— What needs to be done —
Whenever a line of the data below holds the string "number", copy that line.

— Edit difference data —
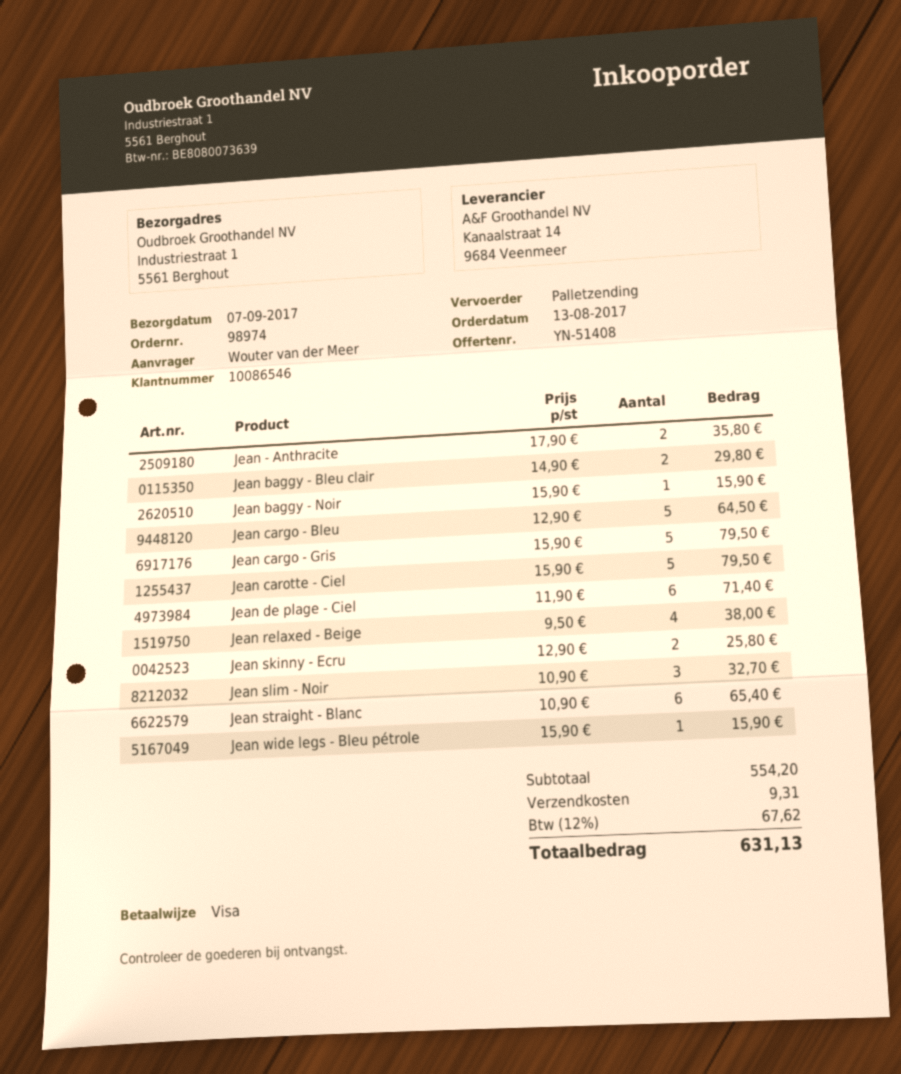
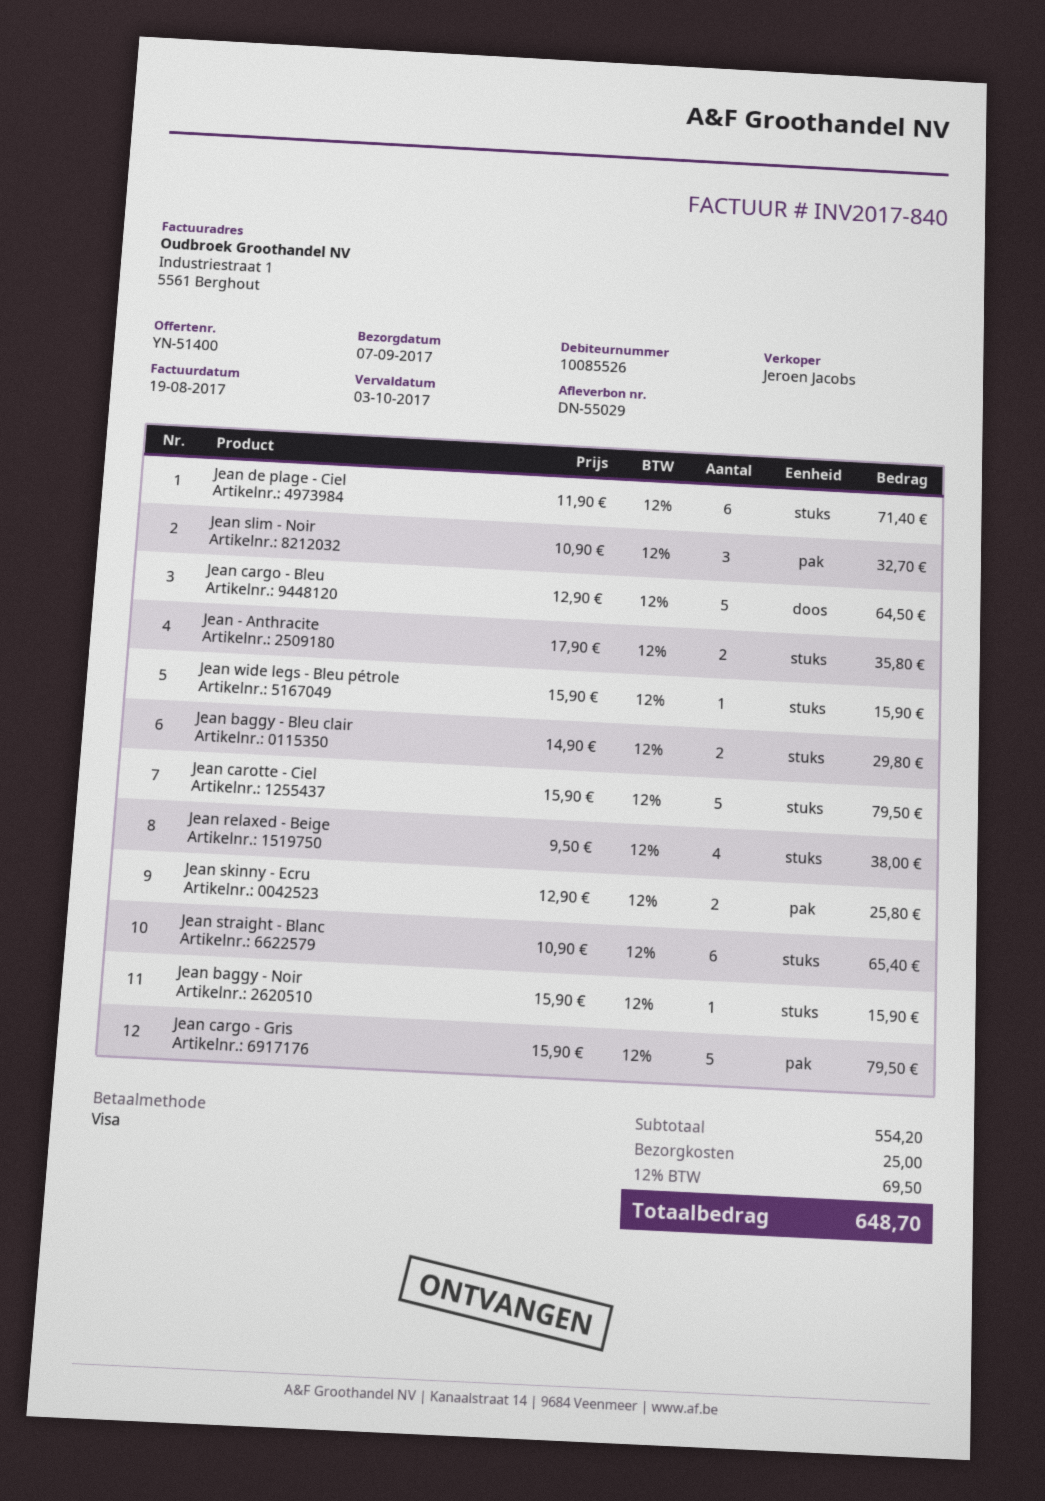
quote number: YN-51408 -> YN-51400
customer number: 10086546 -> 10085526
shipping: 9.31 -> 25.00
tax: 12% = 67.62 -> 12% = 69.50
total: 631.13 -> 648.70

— Response to the exercise —
quote number: YN-51408 -> YN-51400
customer number: 10086546 -> 10085526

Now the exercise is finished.